No Red Lights: Hockey: Do the Shuffle!! - Goalie News And Instruction By Roxanne Gaudiel

Do the Shuffle!!

While I do love a good pun, please excuse the cheesy-ness of the title :) 

In continuation with the explosiveness theme, the explosive shuffle is elusive because of the fundamental nature of shuffling. By definition, a shuffle is a short movement -- so how can it not be quick? and how explosive can it really become? This is all true; there is not much to the shuffle, but do not confuse its simpleness with easiness.  The shuffle is not easy (at least to do well).

Because of the shuffle's simplicity and fundamental nature, goalies often become complacent in practicing it. The general thinking is: "I shuffle in practice all the time, in every drill; why do I need to waste time practicing it when I could practice making saves (and i'll get shuffle practice at the same time)?" Do not fall into this trap!  Half the battle in goaltending is proper positioning, and shuffles are the way that you will get there.  Goalies tend to forget to shuffle when concentrating on the shot. Until shuffling because second nature and it is used properly when making saves, goalies will need to continue to practice their shuffling.

There are two main components to making your shuffle quicker: making the dead weight (your trailing leg) quicker and making your stops quicker.  Weird right? Why would stopping make you quicker? Doesn't that go against all common wisdom? One of my favorite quotes to relate to goaltending comes from the movie Million Dollar Baby. Morgan Freeman narrates:

"Frankie likes to say that boxing is an unnatural act, that everything in boxing is backwards: sometimes the best way to deliver a punch is to step back... But step back too far and you ain't fighting at all. "

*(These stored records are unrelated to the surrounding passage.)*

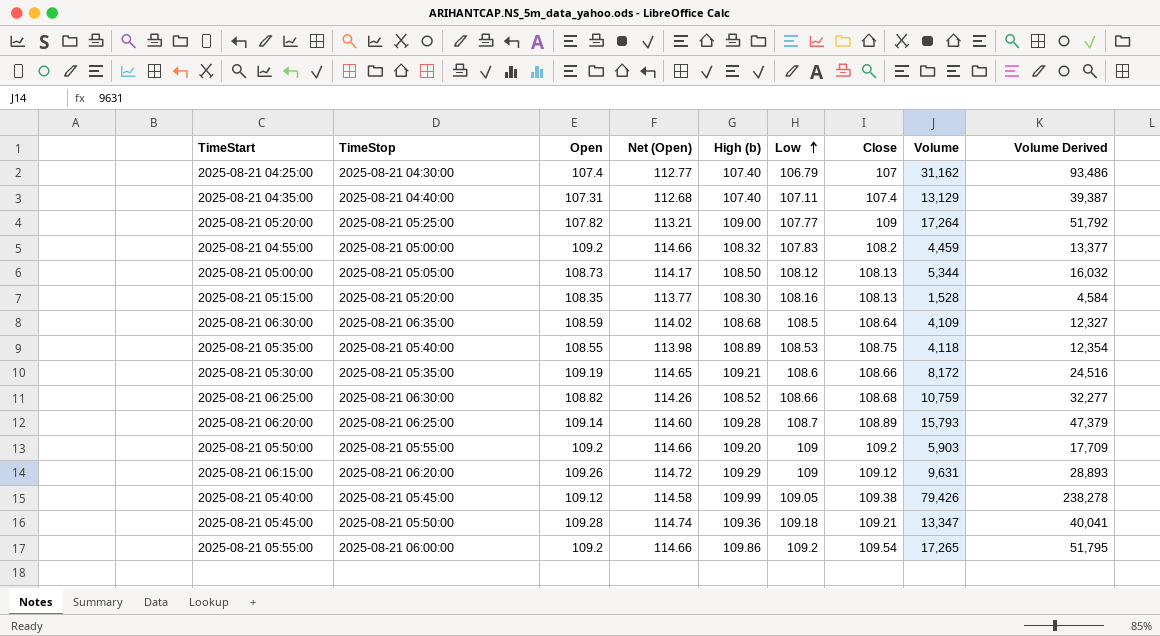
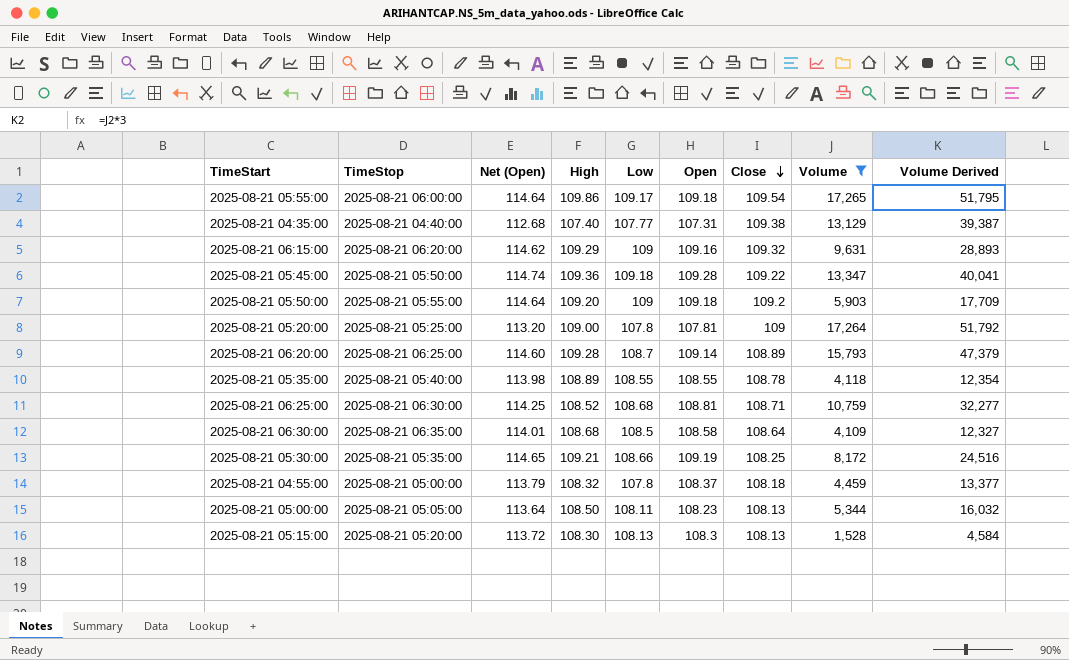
filter: none -> Volume <= 17,265
row order: Low ascending -> Close descending
column name: High (b) -> High
column Open | position: 3 -> 6
2025-08-21 05:55:00 | Net (Open): 114.66 -> 114.64
2025-08-21 05:55:00 | Low: 109.2 -> 109.17
2025-08-21 05:55:00 | Open: 109.2 -> 109.18
2025-08-21 04:35:00 | Low: 107.11 -> 107.77
2025-08-21 04:35:00 | Close: 107.4 -> 109.38
2025-08-21 06:15:00 | Net (Open): 114.72 -> 114.62
2025-08-21 06:15:00 | Open: 109.26 -> 109.16
2025-08-21 06:15:00 | Close: 109.12 -> 109.32
2025-08-21 05:45:00 | Close: 109.21 -> 109.22
2025-08-21 05:50:00 | Net (Open): 114.66 -> 114.64
2025-08-21 05:50:00 | Open: 109.2 -> 109.18
2025-08-21 05:20:00 | Net (Open): 113.21 -> 113.20
2025-08-21 05:20:00 | Low: 107.77 -> 107.8
2025-08-21 05:20:00 | Open: 107.82 -> 107.81
2025-08-21 05:35:00 | Low: 108.53 -> 108.55
2025-08-21 05:35:00 | Close: 108.75 -> 108.78
2025-08-21 06:25:00 | Net (Open): 114.26 -> 114.25
2025-08-21 06:25:00 | Low: 108.66 -> 108.68
2025-08-21 06:25:00 | Open: 108.82 -> 108.81
2025-08-21 06:25:00 | Close: 108.68 -> 108.71
2025-08-21 06:30:00 | Net (Open): 114.02 -> 114.01
2025-08-21 06:30:00 | Open: 108.59 -> 108.58
2025-08-21 05:30:00 | Low: 108.6 -> 108.66
2025-08-21 05:30:00 | Close: 108.66 -> 108.25
2025-08-21 04:55:00 | Net (Open): 114.66 -> 113.79
2025-08-21 04:55:00 | Low: 107.83 -> 107.8
2025-08-21 04:55:00 | Open: 109.2 -> 108.37
2025-08-21 04:55:00 | Close: 108.2 -> 108.18
2025-08-21 05:00:00 | Net (Open): 114.17 -> 113.64
2025-08-21 05:00:00 | Low: 108.12 -> 108.11
2025-08-21 05:00:00 | Open: 108.73 -> 108.23
2025-08-21 05:15:00 | Net (Open): 113.77 -> 113.72
2025-08-21 05:15:00 | Low: 108.16 -> 108.13
2025-08-21 05:15:00 | Open: 108.35 -> 108.3

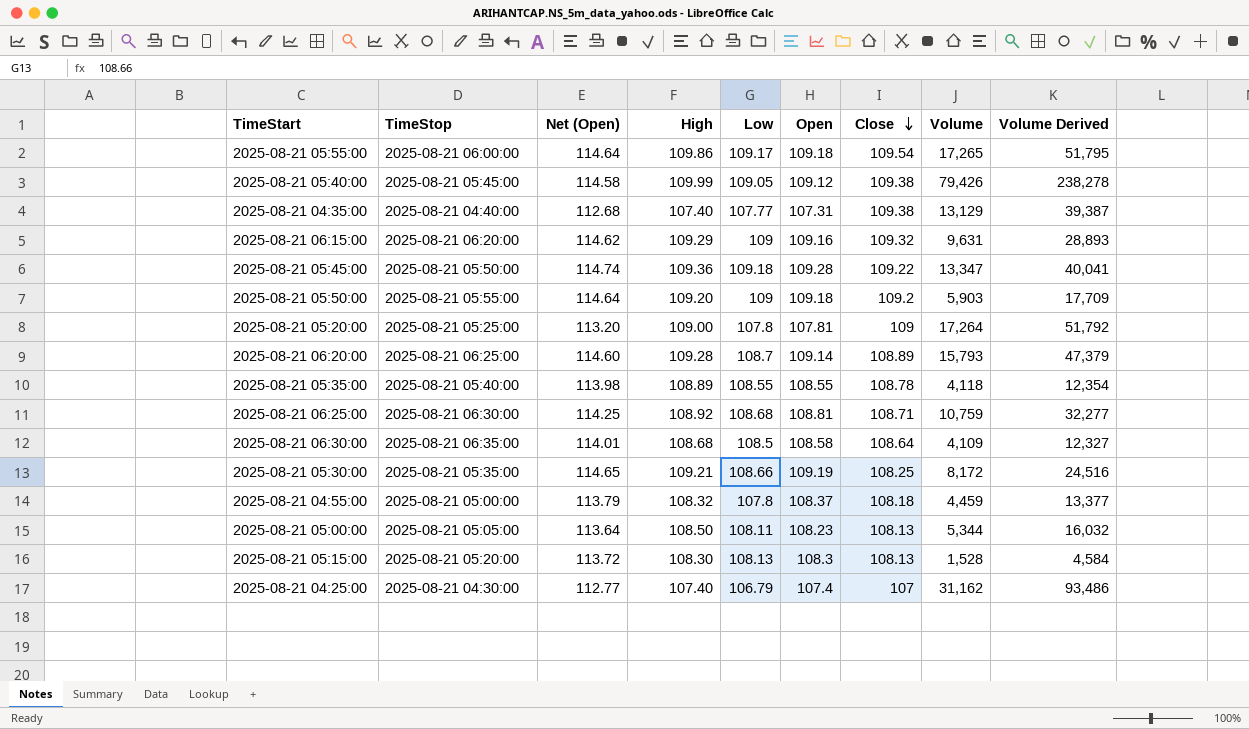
filter: Volume <= 17,265 -> none
2025-08-21 06:25:00 | High: 108.52 -> 108.92

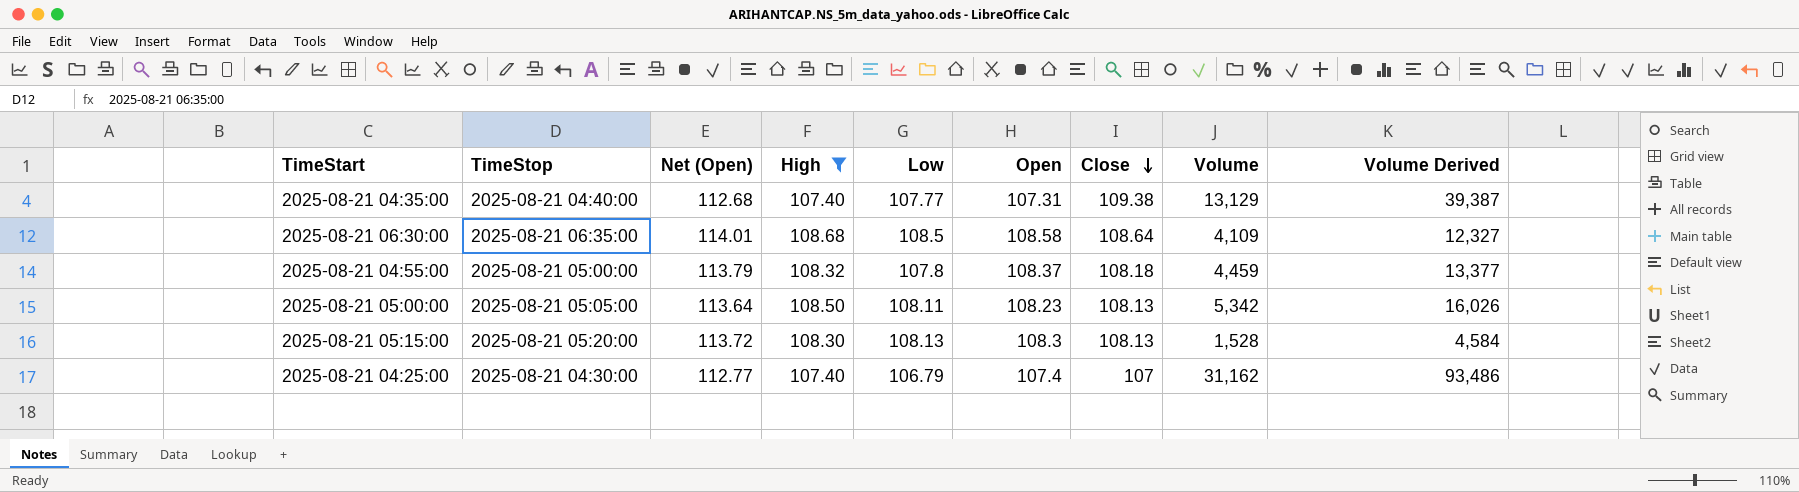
filter: none -> High <= 108.68
2025-08-21 05:00:00 | Volume: 5,344 -> 5,342
2025-08-21 05:00:00 | Volume Derived: 16,032 -> 16,026

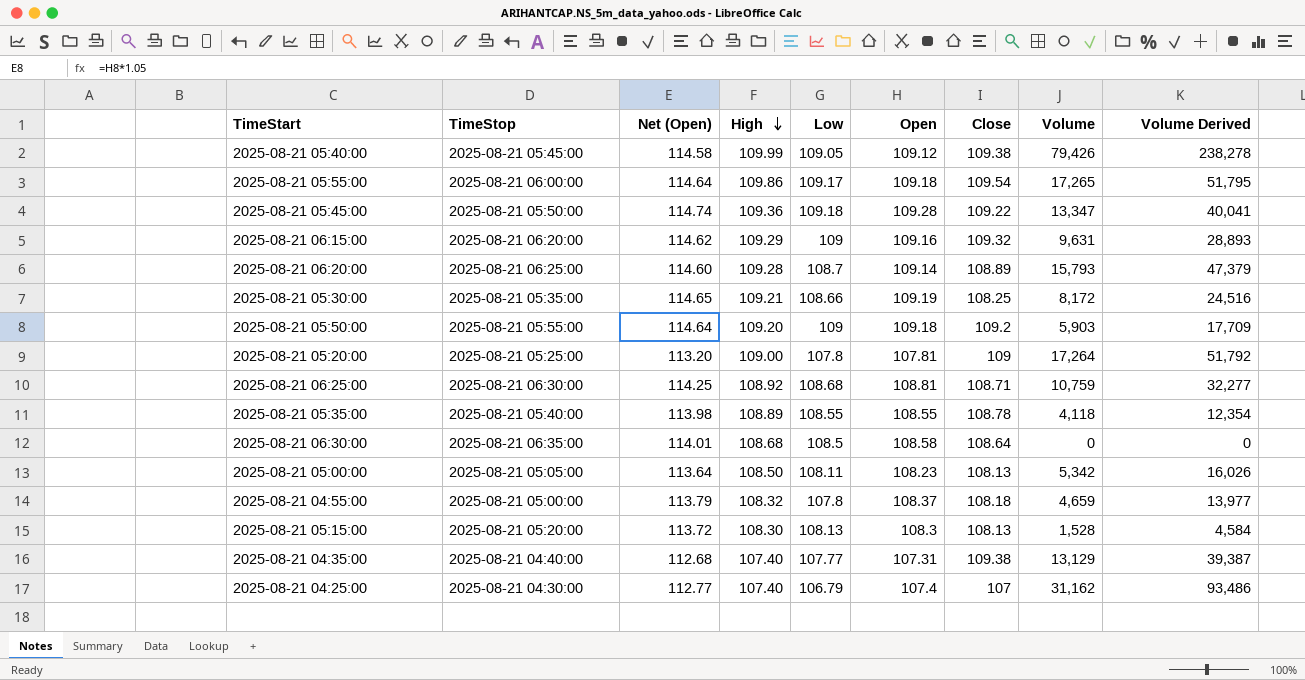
filter: High <= 108.68 -> none
row order: Close descending -> High descending
2025-08-21 06:30:00 | Volume: 4,109 -> 0
2025-08-21 06:30:00 | Volume Derived: 12,327 -> 0
2025-08-21 04:55:00 | Volume: 4,459 -> 4,659
2025-08-21 04:55:00 | Volume Derived: 13,377 -> 13,977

This quote can almost sum up goaltending in a nutshell. Maybe i'll write more on this later because it would be an awesome analogy...

So the first part - the trailing leg. Think of the trailing leg as dead weight; it can only slow you down and keep your 5-hole exposed longer. When shuffling, I found it best to think of the back leg as having a rubber band attached to the front leg. Once the legs get too far apart, the back leg needs to snap quickly back into place. It is the snap that is the most important. This will allow the goalie to a) close the 5-hole quicker and b) gain some more momentum. This momentum will make the goalie quicker.

There is also a mental component to this snapping move. Like the Muhammmad Ali reference in an earlier posts' title (Quick like a butterfly... sting like a bee), the mindset of a quick snap, like a rubber band, can help a goalie think quicker. And that small mental edge can also make the goalie quicker.